• Work required: Leave out the pictures and set down exactly the lines from the start of the listing through the one with "position:absolute; right:1px; top:1px;", both included.

• Source records:
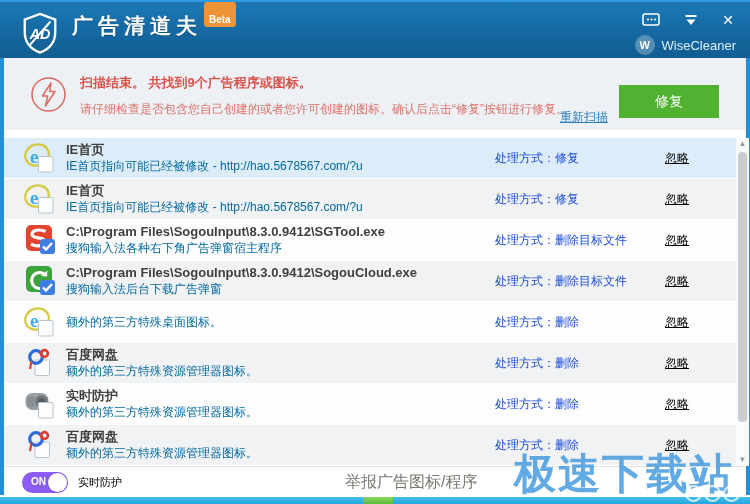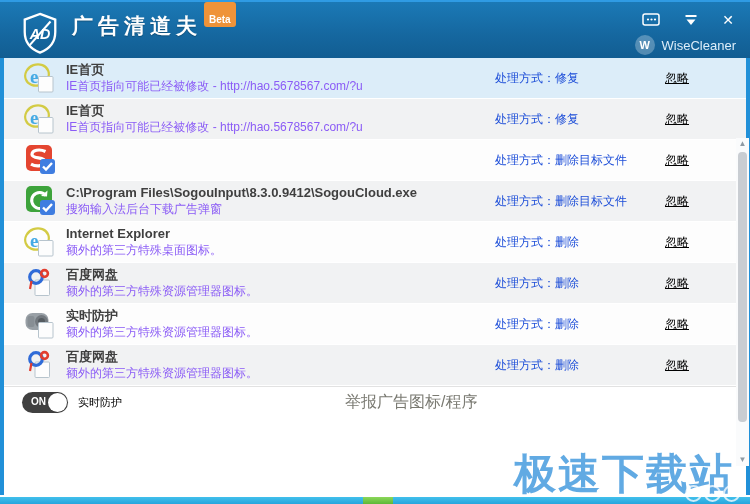--- a/index.html
+++ b/index.html
@@ -31,34 +31,34 @@
   .fix-button { position:absolute; right:27px; top:27px; width:100px; height:33px; background:#51b232; border:none; color:#fff; font-size:14px; cursor:pointer; font-family:inherit; }
 
   
   .list { position:relative; }
   .row { position:relative; height:41px; border-bottom:1px solid #fff; background:#fdfdfd; display:flex; align-items:center; padding-left:20px; cursor:pointer; }
   .row.hl  { background:#dcedf9; }
   .row.alt { background:#f1f2f3; }
   .row-icon { width:32px; height:32px; margin-right:10px; flex:0 0 32px; }
   .row-texts { display:flex; flex-direction:column; justify-content:center; line-height:1.25; }
   .row-title { color:#3f3f3f; font-size:13px; font-weight:bold; white-space:nowrap; }
-  .row-desc { color:#8b5cf6; font-size:12px; white-space:nowrap; margin-top:1px; }
+  .row-desc { color:#0369a1; font-size:12px; white-space:nowrap; margin-top:1px; }
   .row-action { position:absolute; left:491px; color:#1d4ed8; font-size:12px; }
   .row-ignore { position:absolute; left:661px; color:#000000; font-size:12px; text-decoration:underline; }
 
   
   .scrollbar { position:absolute; right:1px; top:138px; width:13px; height:328px; background:#fafbfc; }
   .sb-arrow { position:absolute; left:0; width:13px; height:12px; color:#8e9aa4; font-size:8px; text-align:center; line-height:12px; cursor:pointer; }
   .sb-up { top:0; }
   .sb-down { bottom:0; }
   .sb-thumb { position:absolute; left:2px; top:14px; width:9px; height:270px; background:#c9cdd2; border-radius:4px; cursor:pointer; }
 
   
   .bottombar { position:relative; height:31px; background:#fff; border-top:1px solid #e2e2e2; display:flex; align-items:center; }
-  .toggle { position:absolute; left:18px; width:46px; height:21px; border-radius:11px; background:#404040; cursor:pointer; }
+  .toggle { position:absolute; left:18px; width:46px; height:21px; border-radius:11px; background:#8b5cf6; cursor:pointer; }
   .toggle-on { position:absolute; left:9px; top:4px; color:#fff; font-size:10px; font-weight:bold; }
   .toggle-knob { position:absolute; right:1px; top:1px; width:19px; height:19px; border-radius:50%; background:#fff; box-shadow:0 0 2px rgba(0,0,0,.3); }
   .protect-label { position:absolute; left:74px; color:#000000; font-size:11px; }
   .report-link { position:absolute; left:341px; color:#7a7a72; font-size:16px; cursor:pointer; }
 
   
   .bottom-strip { position:absolute; left:0; bottom:0; width:750px; height:7px; background:linear-gradient(180deg,#41c0ec,#27a5dd); }
   .strip-green { position:absolute; left:363px; top:0; width:30px; height:7px; background:linear-gradient(180deg,#8cd75a,#5cb838); }
 
   
@@ -105,20 +105,34 @@
     </div>
 
     <div class="brand">
       <span class="brand-circle">W</span>
       <span class="brand-name">WiseCleaner</span>
     </div>
   </div>
 
   <div class="content">
 
+    <div class="banner">
+      <span class="scan-icon">
+        <svg width="37" height="37" viewBox="0 0 37 37">
+          <circle cx="18.5" cy="18.5" r="16.5" fill="none" stroke="#dd6a5e" stroke-width="1.5"></circle>
+          <path d="M21 7 L12.5 20 h5.2 L15.5 30 L25 15.5 h-5.2 Z" fill="none" stroke="#dd6a5e" stroke-width="1.5" stroke-linejoin="round"></path>
+        </svg>
+      </span>
+      <div class="banner-text">
+        <div class="banner-title">扫描结束。 共找到9个广告程序或图标。</div>
+        <div class="banner-sub">请仔细检查是否包含您自己创建的或者您许可创建的图标。确认后点击“修复”按钮进行修复。</div>
+      </div>
+      <span class="rescan-link">重新扫描</span>
+      <button class="fix-button">修复</button>
+    </div>
 
     <div class="list">
         <div class="row hl">
     <span class="row-icon"><svg width="32" height="32" viewBox="0 0 32 32">
               <ellipse cx="13" cy="13" rx="12" ry="10.5" fill="none" stroke="#d3cb44" stroke-width="2.2" transform="rotate(-20 13 13)"></ellipse>
               <text x="6" y="20.5" font-size="19" font-weight="bold" fill="#45aae4" font-family="serif">e</text>
               <rect x="14.5" y="14.5" width="14.5" height="15.5" rx="1" fill="#fdfdfd" stroke="#b7c4cd"></rect>
             </svg></span>
     <span class="row-texts">
       <span class="row-title">IE首页</span>
@@ -140,20 +154,24 @@
     <span class="row-action">处理方式：修复</span>
     <span class="row-ignore">忽略</span>
   </div>
         <div class="row">
     <span class="row-icon"><svg width="32" height="32" viewBox="0 0 32 32">
               <rect x="2" y="1" width="26" height="26" rx="5" fill="#e44530"></rect>
               <path d="M21.5 7.5 c-6 -2.8 -13.5 -1.5 -13.5 3 c0 4.8 13 2 13 7 c0 4.6 -8.5 5.6 -14 2.6" stroke="#fff" stroke-width="3.2" fill="none"></path>
               <rect x="16" y="15" width="15" height="15" rx="3" fill="#3f7de0"></rect>
               <path d="M19 22.5 l3 3 l6 -6.5" stroke="#fff" stroke-width="2.4" fill="none"></path>
             </svg></span>
+    <span class="row-texts">
+      <span class="row-title">C:\Program Files\SogouInput\8.3.0.9412\SGTool.exe</span>
+      <span class="row-desc">搜狗输入法各种右下角广告弹窗宿主程序</span>
+    </span>
     <span class="row-action">处理方式：删除目标文件</span>
     <span class="row-ignore">忽略</span>
   </div>
         <div class="row alt">
     <span class="row-icon"><svg width="32" height="32" viewBox="0 0 32 32">
               <rect x="2" y="1" width="26" height="26" rx="5" fill="#3da33b"></rect>
               <path d="M22 10.5 a8 8 0 1 0 1.6 6" fill="none" stroke="#fff" stroke-width="3"></path>
               <path d="M23.5 5.5 l-0.5 6 l-6 -0.5 Z" fill="#fff"></path>
               <rect x="16" y="15" width="15" height="15" rx="3" fill="#3f7de0"></rect>
               <path d="M19 22.5 l3 3 l6 -6.5" stroke="#fff" stroke-width="2.4" fill="none"></path>
@@ -165,21 +183,20 @@
     <span class="row-action">处理方式：删除目标文件</span>
     <span class="row-ignore">忽略</span>
   </div>
         <div class="row">
     <span class="row-icon"><svg width="32" height="32" viewBox="0 0 32 32">
               <ellipse cx="13" cy="13" rx="12" ry="10.5" fill="none" stroke="#d3cb44" stroke-width="2.2" transform="rotate(-20 13 13)"></ellipse>
               <text x="6" y="20.5" font-size="19" font-weight="bold" fill="#45aae4" font-family="serif">e</text>
               <rect x="14.5" y="14.5" width="14.5" height="15.5" rx="1" fill="#fdfdfd" stroke="#b7c4cd"></rect>
             </svg></span>
     <span class="row-texts">
-      <span class="row-title">Internet Explorer</span>
       <span class="row-desc">额外的第三方特殊桌面图标。</span>
     </span>
     <span class="row-action">处理方式：删除</span>
     <span class="row-ignore">忽略</span>
   </div>
         <div class="row alt">
     <span class="row-icon"><svg width="32" height="32" viewBox="0 0 32 32">
               <rect x="11" y="13" width="14.5" height="15.5" rx="1" fill="#fdfdfd" stroke="#b7c4cd"></rect>
               <circle cx="12" cy="10" r="6.3" fill="none" stroke="#2f6bd8" stroke-width="3.2"></circle>
               <circle cx="20.5" cy="6.5" r="3.4" fill="none" stroke="#e23d2e" stroke-width="2.6"></circle>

• Response area:
--- a/index.html
+++ b/index.html
@@ -31,34 +31,34 @@
   .fix-button { position:absolute; right:27px; top:27px; width:100px; height:33px; background:#51b232; border:none; color:#fff; font-size:14px; cursor:pointer; font-family:inherit; }
 
   
   .list { position:relative; }
   .row { position:relative; height:41px; border-bottom:1px solid #fff; background:#fdfdfd; display:flex; align-items:center; padding-left:20px; cursor:pointer; }
   .row.hl  { background:#dcedf9; }
   .row.alt { background:#f1f2f3; }
   .row-icon { width:32px; height:32px; margin-right:10px; flex:0 0 32px; }
   .row-texts { display:flex; flex-direction:column; justify-content:center; line-height:1.25; }
   .row-title { color:#3f3f3f; font-size:13px; font-weight:bold; white-space:nowrap; }
-  .row-desc { color:#8b5cf6; font-size:12px; white-space:nowrap; margin-top:1px; }
+  .row-desc { color:#0369a1; font-size:12px; white-space:nowrap; margin-top:1px; }
   .row-action { position:absolute; left:491px; color:#1d4ed8; font-size:12px; }
   .row-ignore { position:absolute; left:661px; color:#000000; font-size:12px; text-decoration:underline; }
 
   
   .scrollbar { position:absolute; right:1px; top:138px; width:13px; height:328px; background:#fafbfc; }
   .sb-arrow { position:absolute; left:0; width:13px; height:12px; color:#8e9aa4; font-size:8px; text-align:center; line-height:12px; cursor:pointer; }
   .sb-up { top:0; }
   .sb-down { bottom:0; }
   .sb-thumb { position:absolute; left:2px; top:14px; width:9px; height:270px; background:#c9cdd2; border-radius:4px; cursor:pointer; }
 
   
   .bottombar { position:relative; height:31px; background:#fff; border-top:1px solid #e2e2e2; display:flex; align-items:center; }
-  .toggle { position:absolute; left:18px; width:46px; height:21px; border-radius:11px; background:#404040; cursor:pointer; }
+  .toggle { position:absolute; left:18px; width:46px; height:21px; border-radius:11px; background:#8b5cf6; cursor:pointer; }
   .toggle-on { position:absolute; left:9px; top:4px; color:#fff; font-size:10px; font-weight:bold; }
   .toggle-knob { position:absolute; right:1px; top:1px; width:19px; height:19px; border-radius:50%; background:#fff; box-shadow:0 0 2px rgba(0,0,0,.3); }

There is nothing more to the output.